WHAT YOU HAVE TO DO => Copy exactly the lines of the data below, beginning with the line with "background: #f9a8d4 ->" and ending with the line with "padding-left: 42px ->". Pictures are to be omitted.
*** RECORDS SUPPLIED Section Begins ***
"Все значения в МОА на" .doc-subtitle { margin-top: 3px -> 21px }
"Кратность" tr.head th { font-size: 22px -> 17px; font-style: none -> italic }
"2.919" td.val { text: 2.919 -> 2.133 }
*** RECORDS SUPPLIED Section Ends ***
*** RECORDS SUPPLIED Section Begins ***
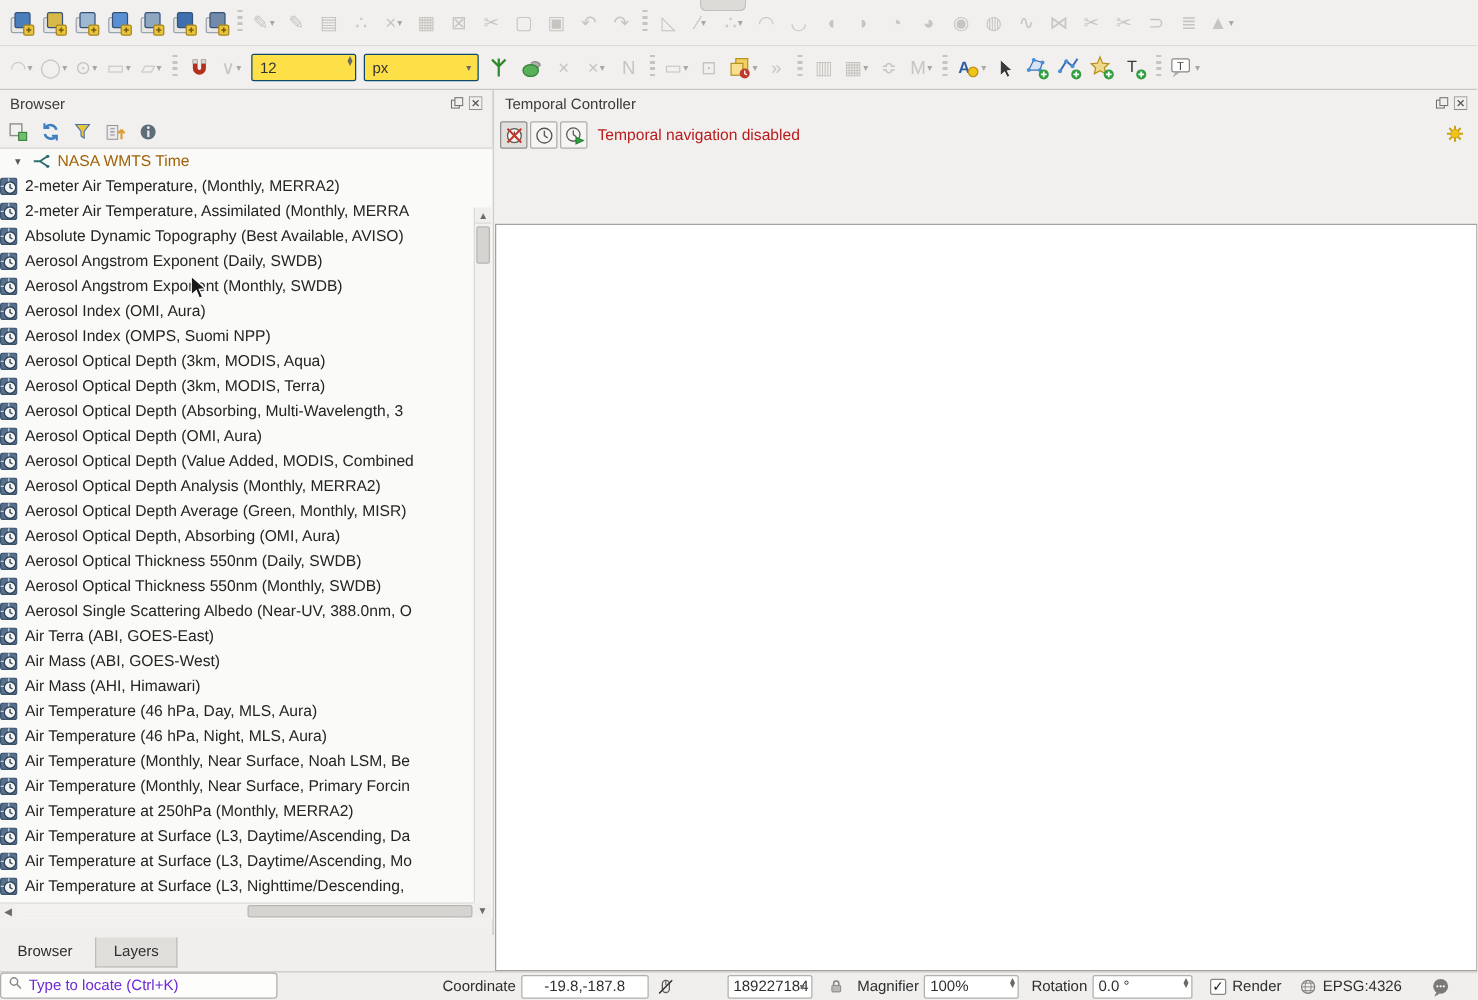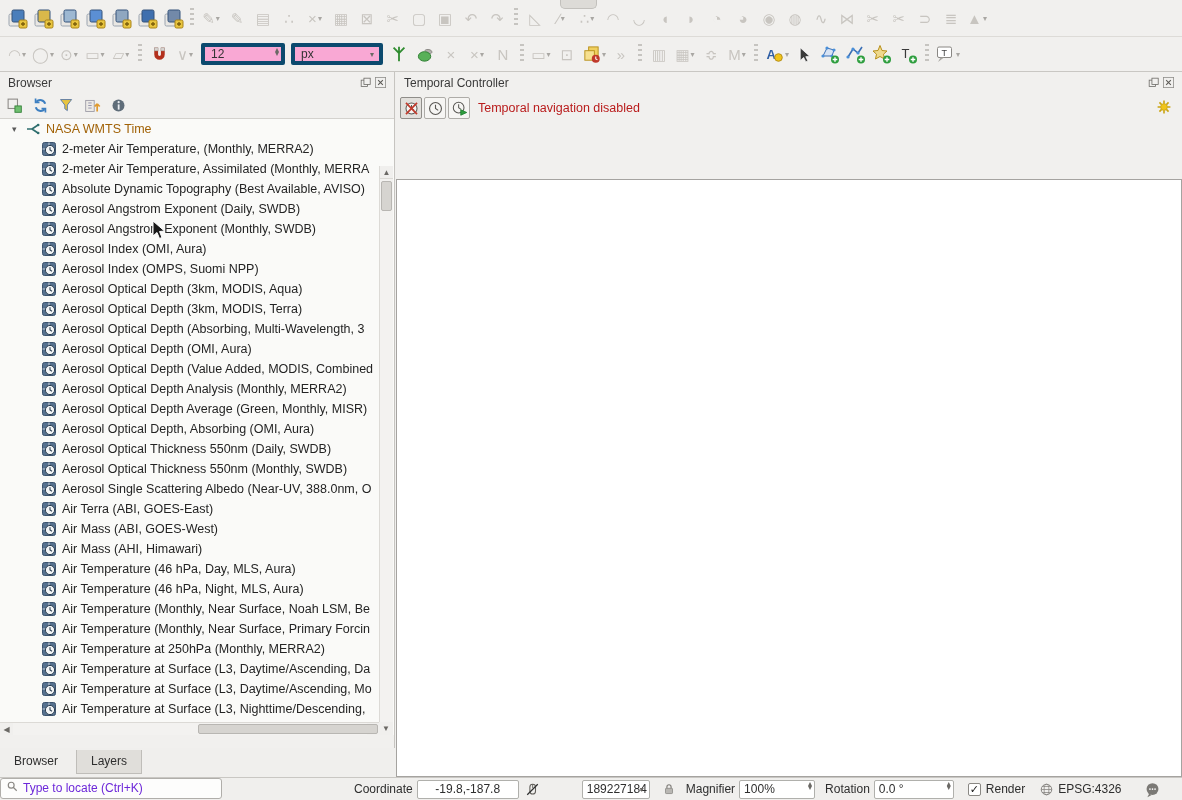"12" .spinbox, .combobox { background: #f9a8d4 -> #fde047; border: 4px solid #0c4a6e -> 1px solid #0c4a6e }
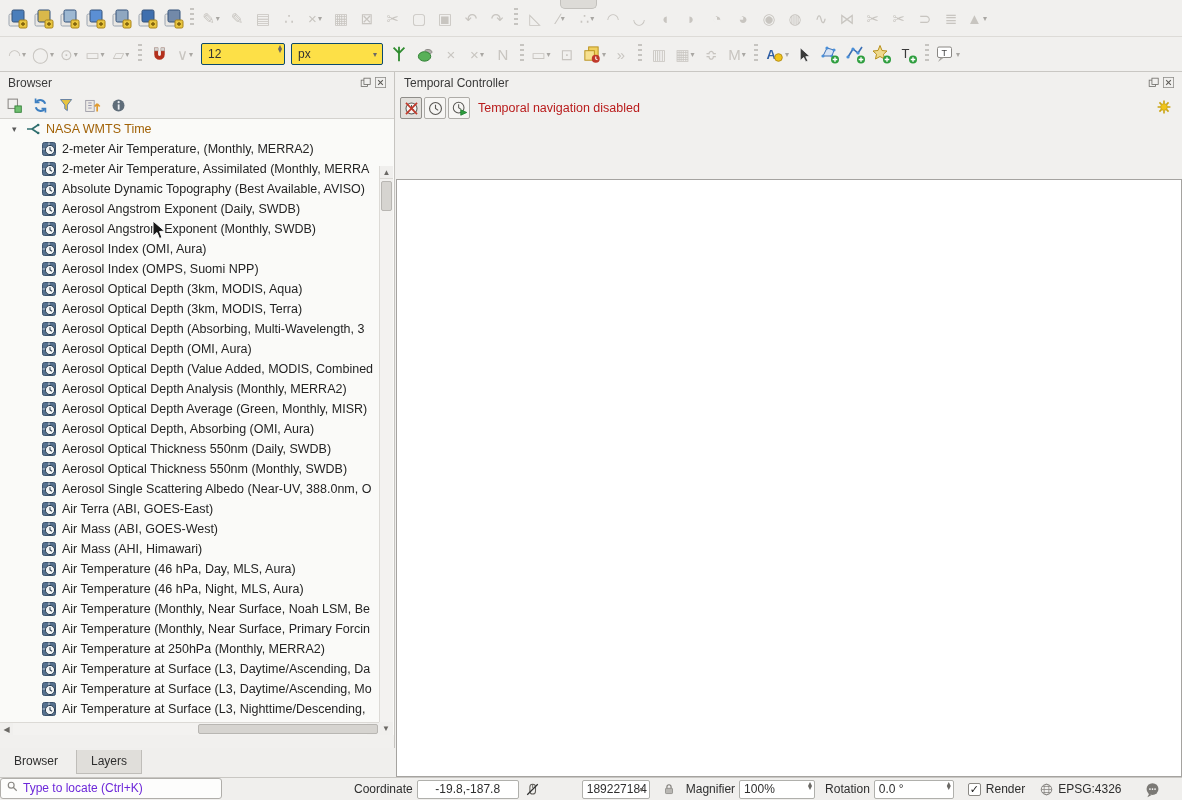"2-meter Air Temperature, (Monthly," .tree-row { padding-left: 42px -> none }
*** RECORDS SUPPLIED Section Ends ***
SOLVED PROBLEM =>
"12" .spinbox, .combobox { background: #f9a8d4 -> #fde047; border: 4px solid #0c4a6e -> 1px solid #0c4a6e }
"2-meter Air Temperature, (Monthly," .tree-row { padding-left: 42px -> none }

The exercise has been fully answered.